__Exercise prompt__
What is needed is an exact copy of every entry.

__Recorded data__
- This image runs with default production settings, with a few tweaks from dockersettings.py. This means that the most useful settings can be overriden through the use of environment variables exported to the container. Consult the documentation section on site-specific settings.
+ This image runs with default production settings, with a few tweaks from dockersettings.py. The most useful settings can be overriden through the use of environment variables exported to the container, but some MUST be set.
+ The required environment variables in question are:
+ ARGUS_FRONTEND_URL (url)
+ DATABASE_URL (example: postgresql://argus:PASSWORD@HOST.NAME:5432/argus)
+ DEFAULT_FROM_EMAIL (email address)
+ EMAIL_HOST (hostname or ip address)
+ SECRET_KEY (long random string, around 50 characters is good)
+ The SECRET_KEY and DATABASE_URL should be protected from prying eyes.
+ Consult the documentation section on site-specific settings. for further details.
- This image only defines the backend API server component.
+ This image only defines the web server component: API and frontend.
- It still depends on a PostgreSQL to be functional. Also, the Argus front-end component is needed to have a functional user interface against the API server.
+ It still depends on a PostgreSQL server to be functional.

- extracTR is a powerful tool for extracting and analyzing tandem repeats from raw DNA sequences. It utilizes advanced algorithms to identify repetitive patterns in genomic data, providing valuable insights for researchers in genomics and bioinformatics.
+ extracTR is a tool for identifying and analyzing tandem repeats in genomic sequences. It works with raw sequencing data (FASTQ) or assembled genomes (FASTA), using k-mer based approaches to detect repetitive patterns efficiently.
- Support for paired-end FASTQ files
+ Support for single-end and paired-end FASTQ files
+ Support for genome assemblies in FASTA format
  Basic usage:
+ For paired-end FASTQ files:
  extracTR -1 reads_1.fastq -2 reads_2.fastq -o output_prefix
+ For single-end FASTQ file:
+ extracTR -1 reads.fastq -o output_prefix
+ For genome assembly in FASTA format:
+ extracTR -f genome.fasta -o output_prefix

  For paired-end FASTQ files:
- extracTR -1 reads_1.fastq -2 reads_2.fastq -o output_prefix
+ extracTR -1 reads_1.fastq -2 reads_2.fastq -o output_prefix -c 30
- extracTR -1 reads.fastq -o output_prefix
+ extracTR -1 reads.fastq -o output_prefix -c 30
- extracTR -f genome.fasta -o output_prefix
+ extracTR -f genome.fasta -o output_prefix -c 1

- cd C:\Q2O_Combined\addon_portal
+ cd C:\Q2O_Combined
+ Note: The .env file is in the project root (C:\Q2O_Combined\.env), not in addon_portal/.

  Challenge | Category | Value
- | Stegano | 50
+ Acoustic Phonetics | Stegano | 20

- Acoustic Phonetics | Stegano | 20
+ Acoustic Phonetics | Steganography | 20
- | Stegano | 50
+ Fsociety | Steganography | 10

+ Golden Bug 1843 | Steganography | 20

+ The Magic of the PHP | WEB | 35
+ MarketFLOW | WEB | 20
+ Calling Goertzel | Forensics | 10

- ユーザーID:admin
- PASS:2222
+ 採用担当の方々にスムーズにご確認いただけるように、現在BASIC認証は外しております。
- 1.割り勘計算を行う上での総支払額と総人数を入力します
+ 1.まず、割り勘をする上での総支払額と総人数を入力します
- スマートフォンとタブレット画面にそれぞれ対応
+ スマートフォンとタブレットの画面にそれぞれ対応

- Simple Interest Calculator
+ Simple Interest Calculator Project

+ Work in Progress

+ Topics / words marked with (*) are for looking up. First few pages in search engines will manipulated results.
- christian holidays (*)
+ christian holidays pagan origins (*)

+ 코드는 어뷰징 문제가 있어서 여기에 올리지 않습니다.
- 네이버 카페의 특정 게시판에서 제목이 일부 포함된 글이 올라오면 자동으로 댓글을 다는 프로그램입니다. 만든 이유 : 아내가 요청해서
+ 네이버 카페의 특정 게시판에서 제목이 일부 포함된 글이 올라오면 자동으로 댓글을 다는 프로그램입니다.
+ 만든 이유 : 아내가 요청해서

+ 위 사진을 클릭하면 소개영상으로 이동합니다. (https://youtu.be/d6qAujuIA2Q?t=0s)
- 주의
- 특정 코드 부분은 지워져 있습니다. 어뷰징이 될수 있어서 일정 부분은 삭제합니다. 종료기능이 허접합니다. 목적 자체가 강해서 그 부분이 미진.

__Result of the exercise__
- This image runs with default production settings, with a few tweaks from dockersettings.py. This means that the most useful settings can be overriden through the use of environment variables exported to the container. Consult the documentation section on site-specific settings.
+ This image runs with default production settings, with a few tweaks from dockersettings.py. The most useful settings can be overriden through the use of environment variables exported to the container, but some MUST be set.
+ The required environment variables in question are:
+ ARGUS_FRONTEND_URL (url)
+ DATABASE_URL (example: postgresql://argus:PASSWORD@HOST.NAME:5432/argus)
+ DEFAULT_FROM_EMAIL (email address)
+ EMAIL_HOST (hostname or ip address)
+ SECRET_KEY (long random string, around 50 characters is good)
+ The SECRET_KEY and DATABASE_URL should be protected from prying eyes.
+ Consult the documentation section on site-specific settings. for further details.
- This image only defines the backend API server component.
+ This image only defines the web server component: API and frontend.
- It still depends on a PostgreSQL to be functional. Also, the Argus front-end component is needed to have a functional user interface against the API server.
+ It still depends on a PostgreSQL server to be functional.

- extracTR is a powerful tool for extracting and analyzing tandem repeats from raw DNA sequences. It utilizes advanced algorithms to identify repetitive patterns in genomic data, providing valuable insights for researchers in genomics and bioinformatics.
+ extracTR is a tool for identifying and analyzing tandem repeats in genomic sequences. It works with raw sequencing data (FASTQ) or assembled genomes (FASTA), using k-mer based approaches to detect repetitive patterns efficiently.
- Support for paired-end FASTQ files
+ Support for single-end and paired-end FASTQ files
+ Support for genome assemblies in FASTA format
  Basic usage:
+ For paired-end FASTQ files:
  extracTR -1 reads_1.fastq -2 reads_2.fastq -o output_prefix
+ For single-end FASTQ file:
+ extracTR -1 reads.fastq -o output_prefix
+ For genome assembly in FASTA format:
+ extracTR -f genome.fasta -o output_prefix

  For paired-end FASTQ files:
- extracTR -1 reads_1.fastq -2 reads_2.fastq -o output_prefix
+ extracTR -1 reads_1.fastq -2 reads_2.fastq -o output_prefix -c 30
- extracTR -1 reads.fastq -o output_prefix
+ extracTR -1 reads.fastq -o output_prefix -c 30
- extracTR -f genome.fasta -o output_prefix
+ extracTR -f genome.fasta -o output_prefix -c 1

- cd C:\Q2O_Combined\addon_portal
+ cd C:\Q2O_Combined
+ Note: The .env file is in the project root (C:\Q2O_Combined\.env), not in addon_portal/.

  Challenge | Category | Value
- | Stegano | 50
+ Acoustic Phonetics | Stegano | 20

- Acoustic Phonetics | Stegano | 20
+ Acoustic Phonetics | Steganography | 20
- | Stegano | 50
+ Fsociety | Steganography | 10

+ Golden Bug 1843 | Steganography | 20

+ The Magic of the PHP | WEB | 35
+ MarketFLOW | WEB | 20
+ Calling Goertzel | Forensics | 10

- ユーザーID:admin
- PASS:2222
+ 採用担当の方々にスムーズにご確認いただけるように、現在BASIC認証は外しております。
- 1.割り勘計算を行う上での総支払額と総人数を入力します
+ 1.まず、割り勘をする上での総支払額と総人数を入力します
- スマートフォンとタブレット画面にそれぞれ対応
+ スマートフォンとタブレットの画面にそれぞれ対応

- Simple Interest Calculator
+ Simple Interest Calculator Project

+ Work in Progress

+ Topics / words marked with (*) are for looking up. First few pages in search engines will manipulated results.
- christian holidays (*)
+ christian holidays pagan origins (*)

+ 코드는 어뷰징 문제가 있어서 여기에 올리지 않습니다.
- 네이버 카페의 특정 게시판에서 제목이 일부 포함된 글이 올라오면 자동으로 댓글을 다는 프로그램입니다. 만든 이유 : 아내가 요청해서
+ 네이버 카페의 특정 게시판에서 제목이 일부 포함된 글이 올라오면 자동으로 댓글을 다는 프로그램입니다.
+ 만든 이유 : 아내가 요청해서

+ 위 사진을 클릭하면 소개영상으로 이동합니다. (https://youtu.be/d6qAujuIA2Q?t=0s)
- 주의
- 특정 코드 부분은 지워져 있습니다. 어뷰징이 될수 있어서 일정 부분은 삭제합니다. 종료기능이 허접합니다. 목적 자체가 강해서 그 부분이 미진.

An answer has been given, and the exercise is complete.